でも、先生が「あんたのお母さんにいろいろ相談されてるんだよ」と言うと、彼は逃げるのやめて机に突っ伏してしまいました。
彼の母親は30代のとてもキレイな人で参観日には目立つ存在でした。
実の母親ではありませんでした。

担任とのトラブル続きで、疎外感を感じていた僕と不良少年は徐々に休み時間に愚痴を言い合うようになりました。

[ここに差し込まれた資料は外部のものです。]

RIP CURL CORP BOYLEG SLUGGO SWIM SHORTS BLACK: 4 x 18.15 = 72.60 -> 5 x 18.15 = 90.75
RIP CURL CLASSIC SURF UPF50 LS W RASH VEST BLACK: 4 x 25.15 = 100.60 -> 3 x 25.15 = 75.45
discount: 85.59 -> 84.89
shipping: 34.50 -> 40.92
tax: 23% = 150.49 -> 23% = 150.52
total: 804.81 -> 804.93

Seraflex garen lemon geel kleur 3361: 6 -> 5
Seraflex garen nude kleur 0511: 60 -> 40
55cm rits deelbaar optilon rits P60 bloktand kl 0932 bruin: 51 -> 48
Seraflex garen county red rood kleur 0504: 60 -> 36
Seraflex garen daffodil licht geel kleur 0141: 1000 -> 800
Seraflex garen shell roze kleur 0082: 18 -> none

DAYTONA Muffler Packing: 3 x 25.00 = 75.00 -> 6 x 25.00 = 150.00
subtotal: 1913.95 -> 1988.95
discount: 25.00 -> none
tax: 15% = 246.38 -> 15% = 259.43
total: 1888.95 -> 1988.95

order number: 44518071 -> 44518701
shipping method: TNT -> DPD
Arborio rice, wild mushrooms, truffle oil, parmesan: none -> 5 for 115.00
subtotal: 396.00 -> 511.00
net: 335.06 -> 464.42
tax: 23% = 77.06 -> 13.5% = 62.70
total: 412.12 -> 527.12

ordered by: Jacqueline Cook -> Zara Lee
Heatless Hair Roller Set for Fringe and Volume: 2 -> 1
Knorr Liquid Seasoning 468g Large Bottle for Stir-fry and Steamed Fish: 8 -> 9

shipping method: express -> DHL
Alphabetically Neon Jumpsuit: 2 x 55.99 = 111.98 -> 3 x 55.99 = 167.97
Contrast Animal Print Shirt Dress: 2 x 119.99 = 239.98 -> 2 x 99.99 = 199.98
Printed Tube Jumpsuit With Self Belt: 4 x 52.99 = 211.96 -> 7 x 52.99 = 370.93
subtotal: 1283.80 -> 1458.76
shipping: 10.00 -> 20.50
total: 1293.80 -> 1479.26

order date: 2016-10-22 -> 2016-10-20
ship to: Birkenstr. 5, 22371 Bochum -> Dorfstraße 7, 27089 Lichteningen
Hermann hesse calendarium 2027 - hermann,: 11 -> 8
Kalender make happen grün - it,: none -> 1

それ以外の共通点はないため、そこまで親しくしたわけではなく、ただ2人ともクラスで浮いてしまっていたのです。
担任とは分かり合えぬまま、小学校を卒業しました。

それから4年経ちました。
日曜日の早朝、僕は中学をリタイアしたことで、卑屈な気分で通信制高校に登校していました。
「なんで僕だけ」という思いが何度も頭をよぎります。
駅までの道中にある公民館の前で、全身びしょ濡れの男が座り込んで寝ていました。
ホームレスなのかなと思い、足早に通り過ぎようとすると「○○君?」と声をかけられました。
僕はギョッとして振り返りました。
いつかの不良少年がアザだらけの顔で体を捻っていました。
続けて彼は「元気?」と尋ねてきました。
僕はコクリと頷くだけで、言葉も出ませんでした。
すると、「うん、いいよ。ごめん。行って」と手を振ると、彼はまたグッタリと俯いてしまいました。
僕は、必死に駅に向かって歩きました。